From the records below, copy out exactly the lines from the one containing "- It's fixeable, however, but" to the one containing "hired doesn't really know how to.", both included. Add nothing else.

------------------------------------------------

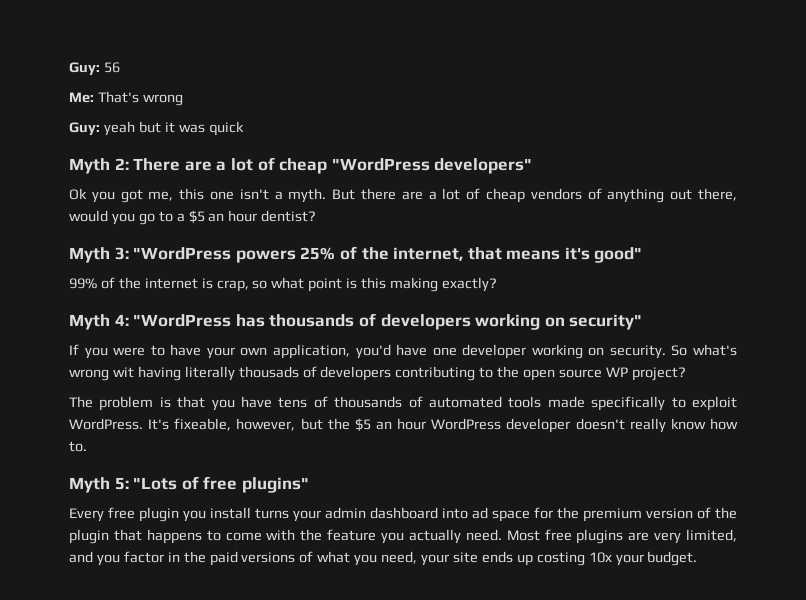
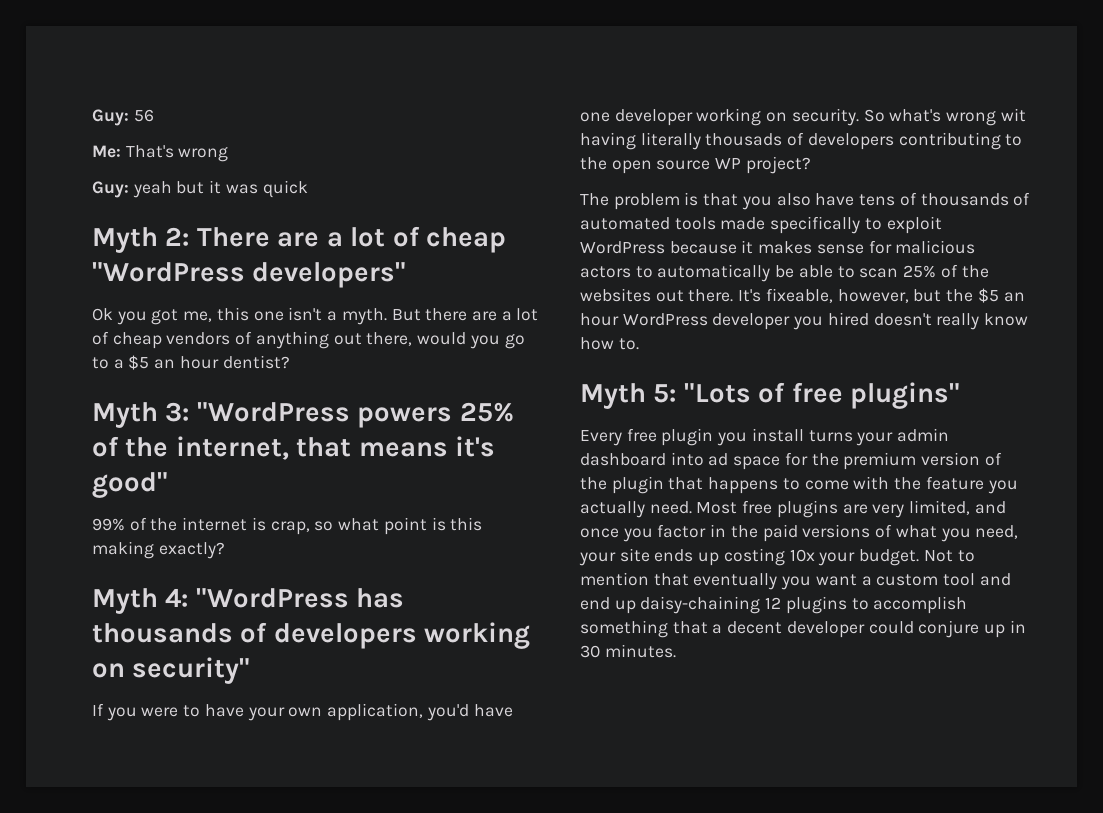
- The problem is that you have tens of thousands of automated tools made specifically to exploit WordPress.
+ The problem is that you also have tens of thousands of automated tools made specifically to exploit WordPress because it makes sense for malicious actors to automatically be able to scan 25% of the websites out there.
- It's fixeable, however, but the $5 an hour WordPress developer doesn't really know how to.
+ It's fixeable, however, but the $5 an hour WordPress developer you hired doesn't really know how to.
- Most free plugins are very limited, and you factor in the paid versions of what you need, your site ends up costing 10x your budget.
+ Most free plugins are very limited, and once you factor in the paid versions of what you need, your site ends up costing 10x your budget.
+ Not to mention that eventually you want a custom tool and end up daisy-chaining 12 plugins to accomplish something that a decent developer could conjure up in 30 minutes.

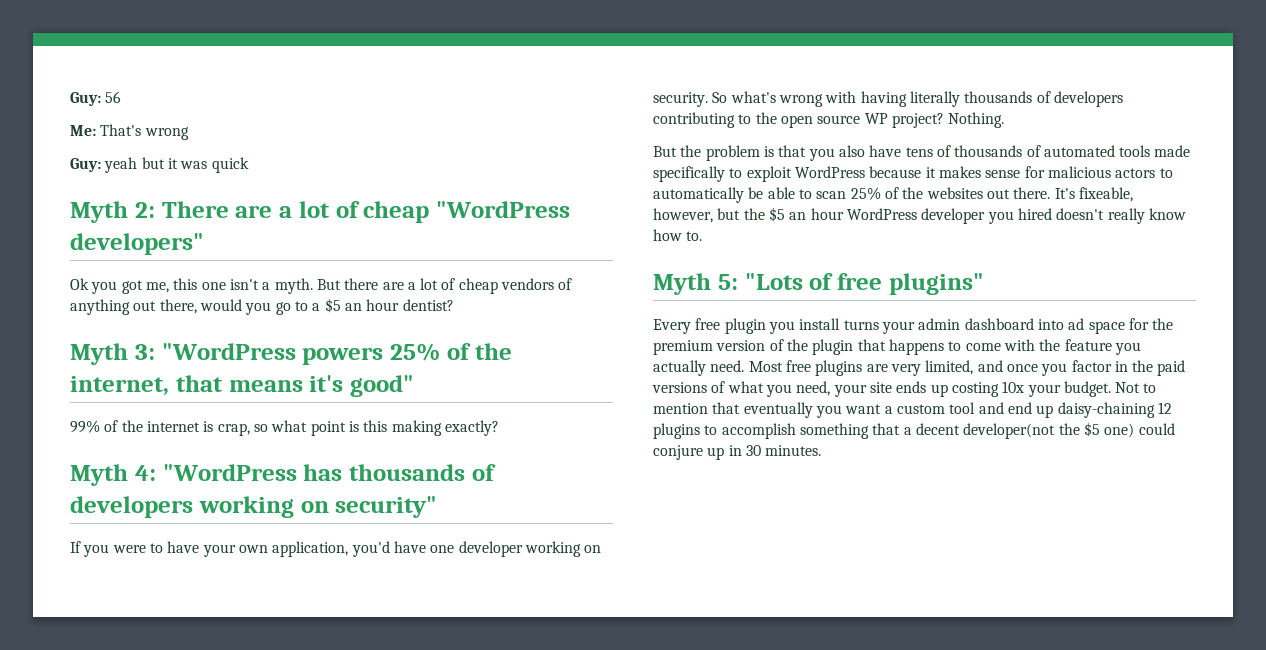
- So what's wrong wit having literally thousads of developers contributing to the open source WP project?
- The problem is that you also have tens of thousands of automated tools made specifically to exploit WordPress because it makes sense for malicious actors to automatically be able to scan 25% of the websites out there.
+ So what's wrong with having literally thousands of developers contributing to the open source WP project? Nothing.
+ But the problem is that you also have tens of thousands of automated tools made specifically to exploit WordPress because it makes sense for malicious actors to automatically be able to scan 25% of the websites out there.
- Not to mention that eventually you want a custom tool and end up daisy-chaining 12 plugins to accomplish something that a decent developer could conjure up in 30 minutes.
+ Not to mention that eventually you want a custom tool and end up daisy-chaining 12 plugins to accomplish something that a decent developer(not the $5 one) could conjure up in 30 minutes.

------------------------------------------------

:: Solved exercise ::
- It's fixeable, however, but the $5 an hour WordPress developer doesn't really know how to.
+ It's fixeable, however, but the $5 an hour WordPress developer you hired doesn't really know how to.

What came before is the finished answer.